March 6, 2019 - A recent survey indicated that about 2/3 of the businesses that have continuity plans do not test them. Are you one of these businesses? If you don't test the plan, you will never be sure it will work as expected. There don't have to be elaborate scenarios or schemes; even simple tabletop testing will help you determine if things will go as planned.

"Confidence comes from discipline and training." 
-- Robert Kiyosaki, American businessman and author --

1. Test the Plan, Plan the Test -- Why Successful Business Continuity Plans Are Put into Action Before a Crisis

A business continuity plan provides your company with the roadmap to navigate a major business disruption, including a natural disaster or large-scale emergency. However, having a plan in place is only the first step; the plan also needs to be continuously monitored and tested for gaps or obstacles.

2. Four Steps to Better Business Continuity Plan Testing

If you've never enacted your plan, it's hard to be confident that your plan will be sufficient. Testing your Business Continuity Plan (BCP) helps to continuously improve your ability to successfully recover from various scenarios, whether it be a natural disaster or a communications failure. The good news is that there's not just one way to test your BCP. Here are four steps to help you build a better Business Continuity Plan testing program and ensure you are prepared for any situation that may come your way.

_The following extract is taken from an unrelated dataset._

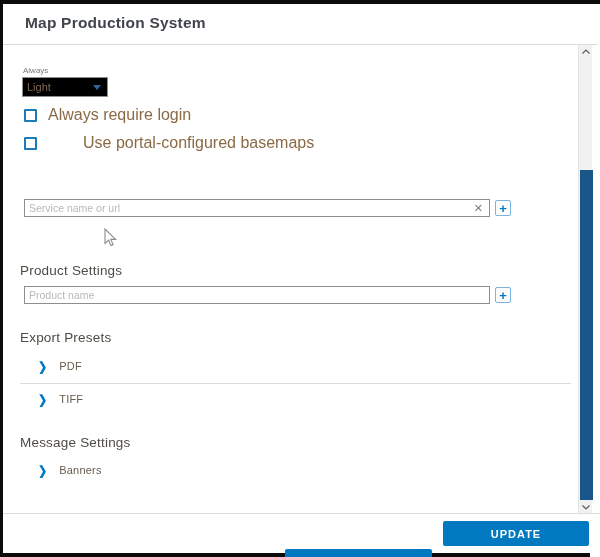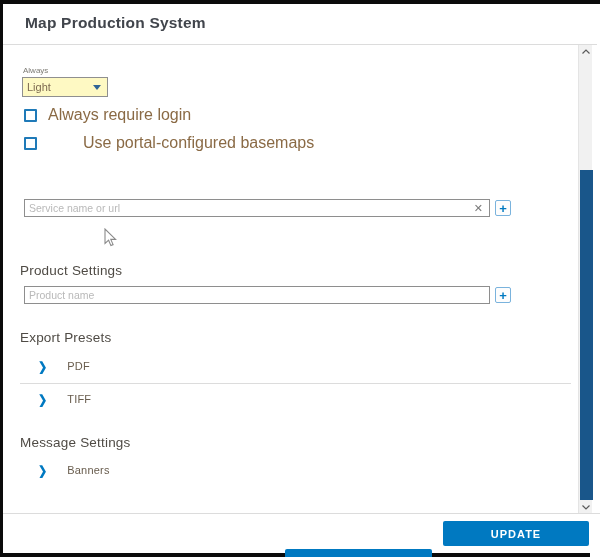"Light" .select { background: #fef9c3 -> #000000 }
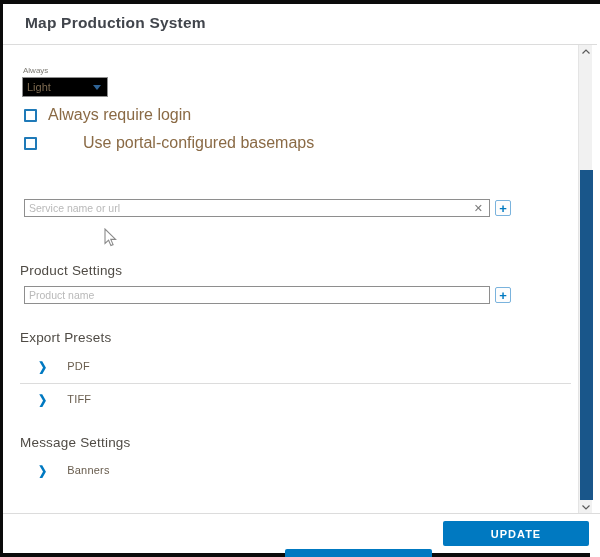"PDF" .expand-label { margin-left: 20px -> 12px }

3. Don't get hung up on the scenario when planning business continuity exercises

The author has seen many a business continuity manager, both experienced and not so experienced, devising the most fiendish and clever scenario they can think of and working the entire exercise around that scenario. This might be good for entertaining the team being exercised, pointing out a new risk and showing how clever the exercise planner is, but in terms of learning and improving the organization's capacity to manage an incident, this approach is of limited value. If the chosen scenario would have such a huge impact on the organization, it should be in the risk register, not in the exercise.

4. How Often Should a Business Continuity Plan Be Reviewed?

Creating an effective business continuity (BC) plan can be a challenge, especially at a large or fast-growing organization. But here's the harsh truth: The long and often difficult road of establishing a plan and getting it approved is just half the battle. Reviewing and testing the plan are steps you absolutely can't skip.

5. Training Your Employee after DR/BC Plan Development

Corporate-wide awareness training has been widely recognized as an important ingredient of an on-going, pro-active approach to disaster preparedness and recovery, crisis management, and business continuity planning and implementation. It has been suggested that senior management, functional management, and employees involved in disaster recovery and business continuity should be given awareness training at several phases of the business continuity planning and implementation project.

6. Training Employees to Recognize and Respond to Hazards

In an emergency, it can be hard to predict how employees will react. Training helps to increase predictability by giving employees the information that they need to make better decisions and react to emergencies faster. From determining whether they should evacuate or shelter in place to knowing who is in charge during an emergency and who can talk to reporters, the better trained that employees are to follow emergency procedures, the better the odds for a safe outcome.